README

Spend less on LLMs by sending each request to the cheapest model that can handle it.

If you build AI features, you probably default everything to your most capable (and most expensive) model — because the one time you don't, a user gets a bad answer. This package looks at an incoming prompt and scores how hard it is. You use that score to route: simple requests go to a cheap/fast model, only genuinely hard requests go to the expensive one. Same quality where it matters, far lower bill.

It runs in pure PHP (needs only ext-mbstring) — no Python service, no GPU, no ML runtime to deploy. It scores in microseconds, before you ever call the LLM.

The idea in one picture

                              ┌───────────────┐
   incoming prompt ─────────▶ │  classifier   │ ──▶ difficulty score (0 = easy, 1 = hard)
                              └───────────────┘
                                       │
                 ┌─────────────────────┼─────────────────────┐
                 ▼                     ▼                      ▼
          cheap model           mid-tier model          premium model
            (GPT-4o-mini)        (GPT-4o)               (o1 / Claude Opus)

You decide the thresholds. A prompt like "what are your opening hours?" lands on the cheap model; "draft a non-disclosure agreement under Italian law" lands on the premium one — automatically.

Install

composer require neuron-core/classifier

Requires PHP 8.2+ and ext-mbstring. It works with any provider through neuron-ai (OpenAI, Anthropic, Gemini, Mistral, Ollama, …).

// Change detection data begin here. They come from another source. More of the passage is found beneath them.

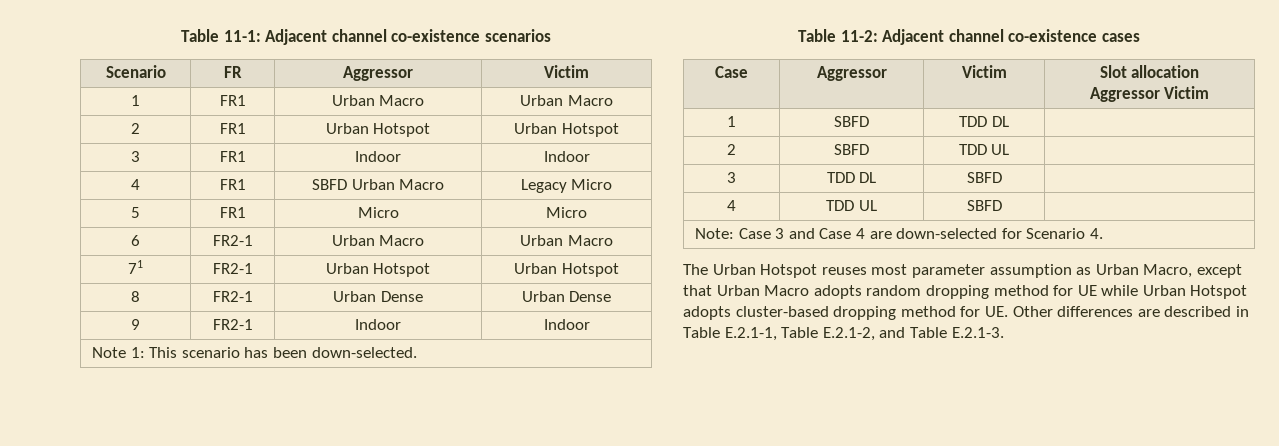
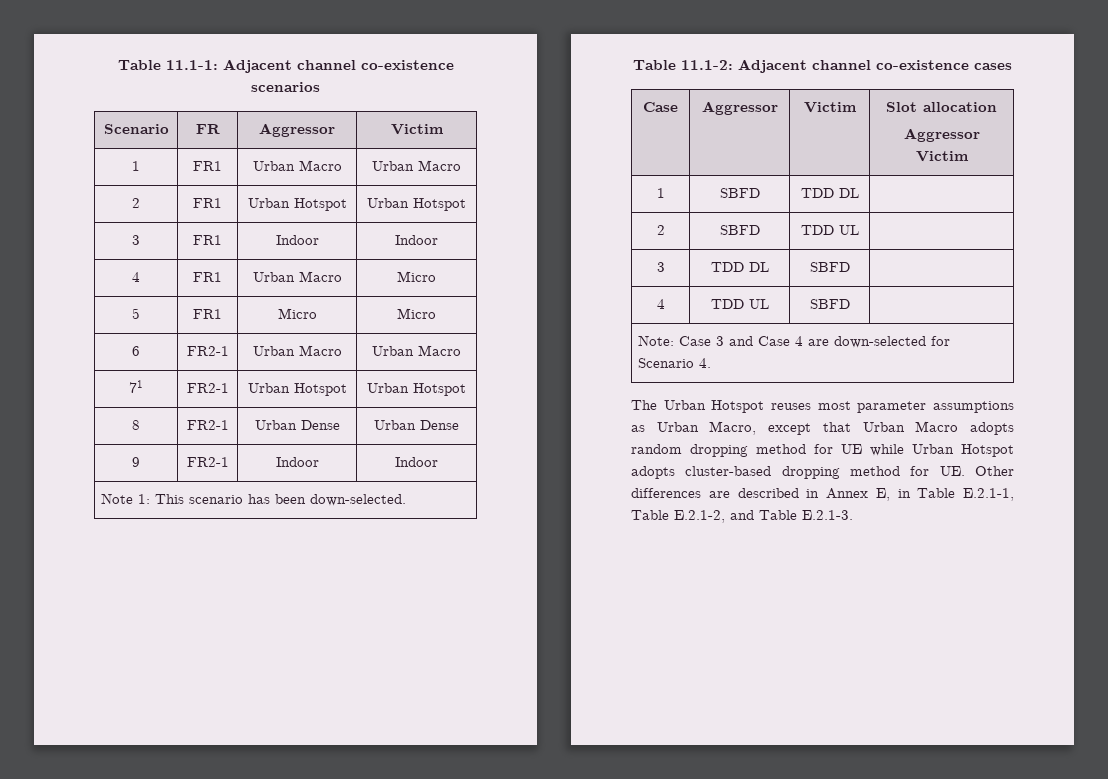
- Table 11-1: Adjacent channel co-existence scenarios
+ Table 11.1-1: Adjacent channel co-existence scenarios
- 4 | FR1 | SBFD Urban Macro | Legacy Micro
+ 4 | FR1 | Urban Macro | Micro
- Table 11-2: Adjacent channel co-existence cases
+ Table 11.1-2: Adjacent channel co-existence cases
- The Urban Hotspot reuses most parameter assumption as Urban Macro, except that Urban Macro adopts random dropping method for UE while Urban Hotspot adopts cluster-based dropping method for UE. Other differences are described in Table E.2.1-1, Table E.2.1-2, and Table E.2.1-3.
+ The Urban Hotspot reuses most parameter assumptions as Urban Macro, except that Urban Macro adopts random dropping method for UE while Urban Hotspot adopts cluster-based dropping method for UE. Other differences are described in Annex E, in Table E.2.1-1, Table E.2.1-2, and Table E.2.1-3.

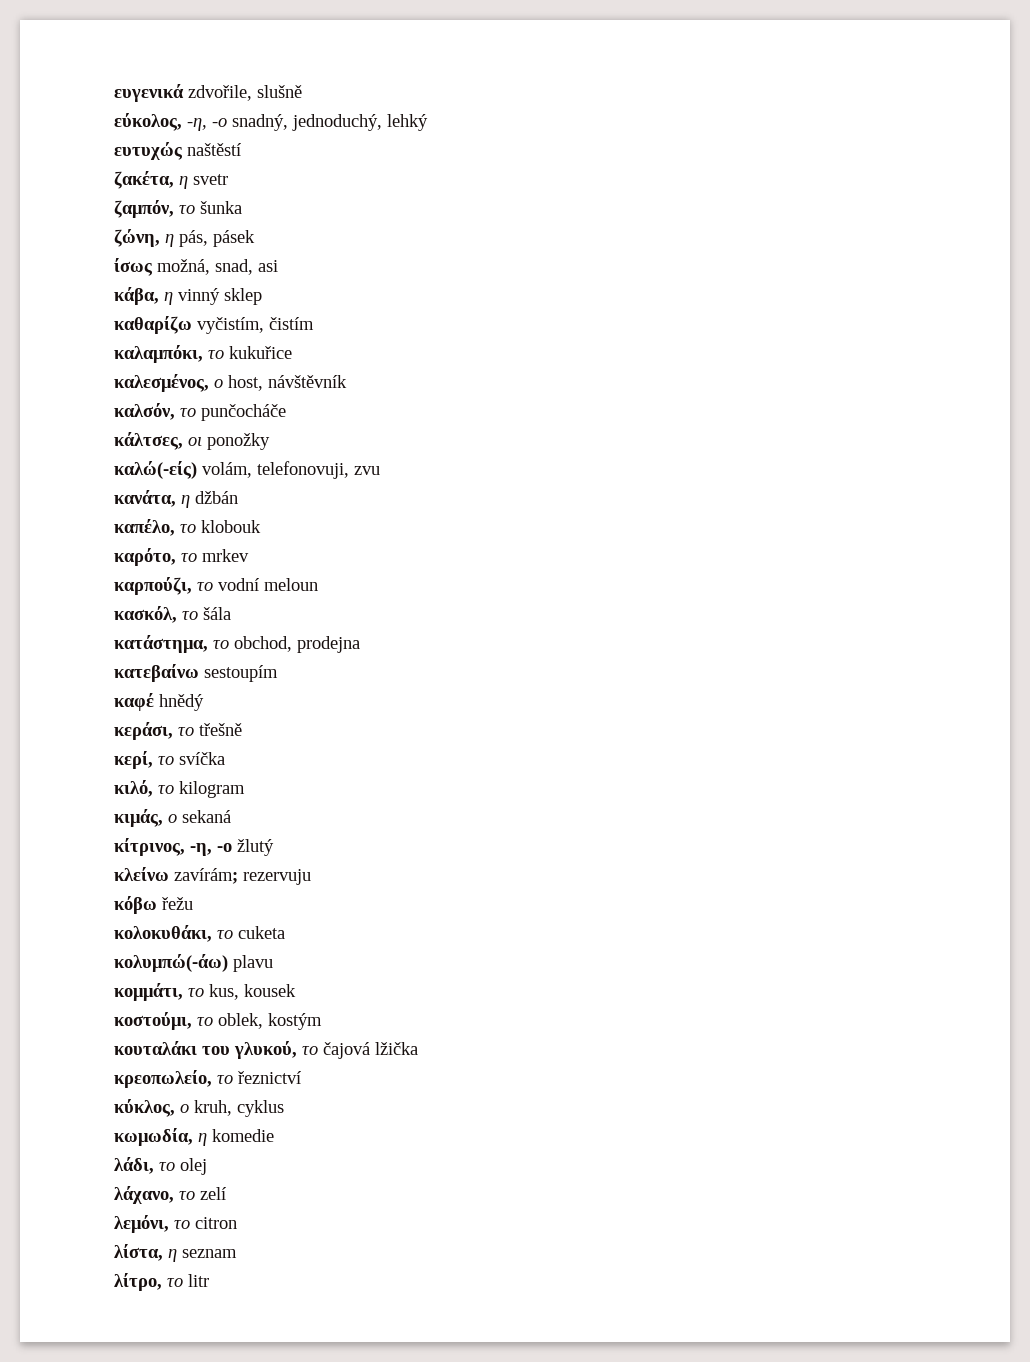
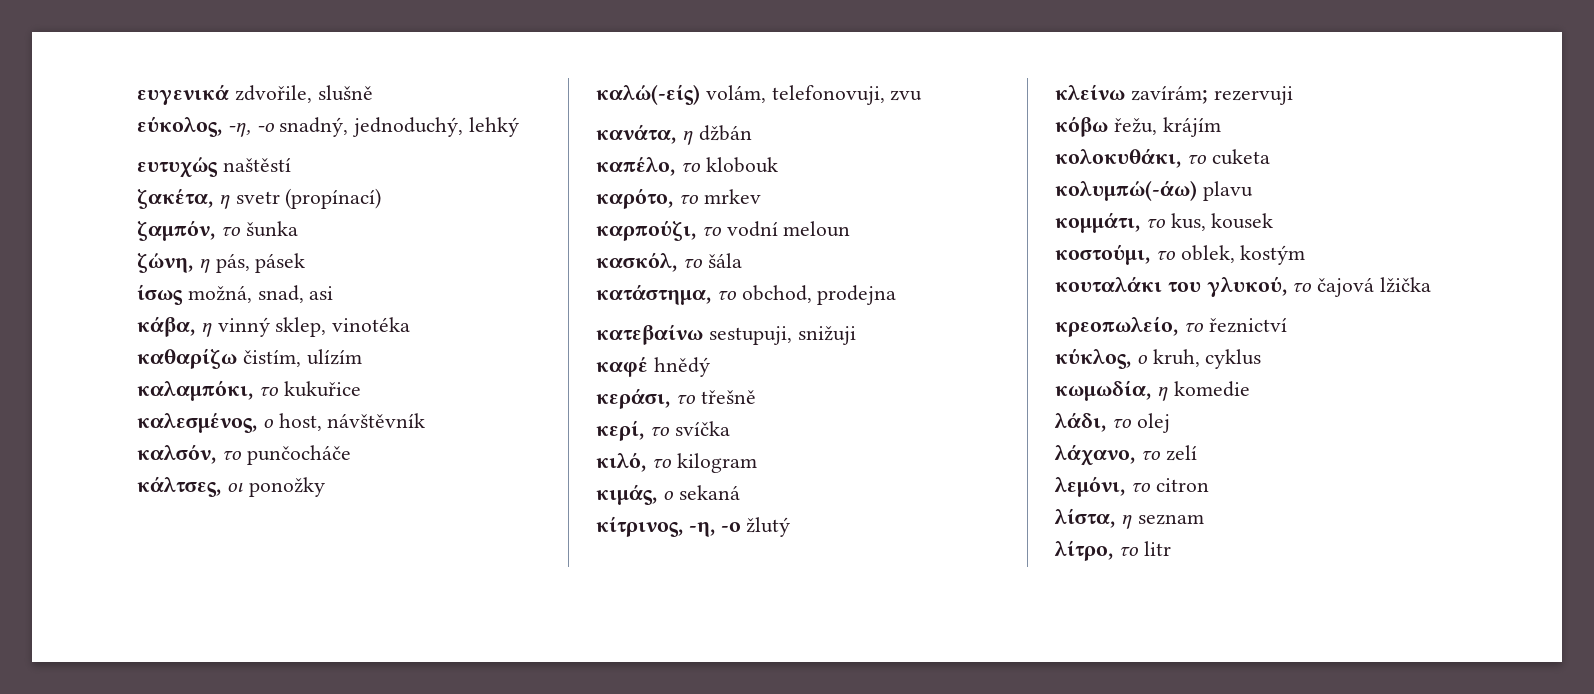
- ζακέτα, η svetr
+ ζακέτα, η svetr (propínací)
- κάβα, η vinný sklep
+ κάβα, η vinný sklep, vinotéka
- καθαρίζω vyčistím, čistím
+ καθαρίζω čistím, ulízím
- κατεβαίνω sestoupím
+ κατεβαίνω sestupuji, snižuji
- κλείνω zavírám; rezervuju
+ κλείνω zavírám; rezervuji
- κόβω řežu
+ κόβω řežu, krájím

How to use it — two phases

There are two things to do, and they happen at very different times:

Calibrate (once, offline) — teach the classifier what "easy" and "hard" look like for your tasks and your models. This produces a single model.bin file.
Score & route (on every request, at runtime) — load model.bin and use the score to pick a model. This is the part that runs in your live app.

Phase 1 — Calibrate (run once, from a script or console command)

You give it three things:

a panel of your models (they attempt the tasks so we can learn what trips them up),
a list of sample prompts with the correct answer or a rubric,
the graders that decide if an answer is correct.

use NeuronAI\Providers\OpenAI\OpenAIProvider;
use NeuronCore\Classifier\Calibration\Calibrator;
use NeuronCore\Classifier\Calibration\Grader\ExactMatchGrader;
use NeuronCore\Classifier\Calibration\Grader\LlmJudgeGrader;
use NeuronCore\Classifier\Calibration\GraderResolver;
use NeuronCore\Classifier\Calibration\SeedCorpus;

// The models we want to route BETWEEN — they take the test.
$panel = [
    new OpenAIProvider(apiKey: $cheapKey,  model: 'gpt-4o-mini'),
    new OpenAIProvider(apiKey: $premiumKey, model: 'gpt-4o'),
];

// A separate "judge" model grades the answers. Keep it OUT of the panel.
$judge = new OpenAIProvider(apiKey: $key, model: 'gpt-4o');

$artifact = (new Calibrator(
    panel:    $panel,
    corpus:   SeedCorpus::fromFile('seed.csv'),
    graders:  new GraderResolver([
        // Mechanical check: the answer must match exactly.
        'math' => new ExactMatchGrader(),
        // No single right answer: let the judge compare to a rubric.
        'writing' => new LlmJudgeGrader($judge),
    ]),
    language: 'en',
    fasttext: 'cc.en.300.vec',   // download once from https://fasttext.cc/
))->run();

$artifact->writeTo('storage/model.bin'); // ship this file with your app

That's it. The output is one model.bin you commit alongside your code. When your models improve (or your prices change), re-run this with the new panel of models and replace the binary file.

Do I need to understand the math? No. You provide prompts + answers + graders. The classifier figures out which prompt patterns are hard for your models. You never touch any equations.

What is that cc.en.300.vec file? A free, downloadable word-vector dictionary from fastText — grab cc.<lang>.300.vec.gz from the crawl-vectors page, gunzip it, and point the calibrator at the .vec. (Embeddings Facebook trained on web crawls.) It maps each word to 300 numbers that capture meaning (buy and purchase land close together; king and carburetor far apart). The classifier is arithmetic on numbers, not words, so each prompt is first reduced to numbers: every word is looked up in this table and the vectors averaged into one 300-number fingerprint (Embeddings::meanPool) — and that is the model's only input. Only the words your corpus actually uses are kept, so the pruned table gets baked into model.bin and the fastText file is not needed at runtime. Don't want fastText? Inject your own EmbeddingSource with any vectors you like.

Phase 2 — Score & route (in your live app)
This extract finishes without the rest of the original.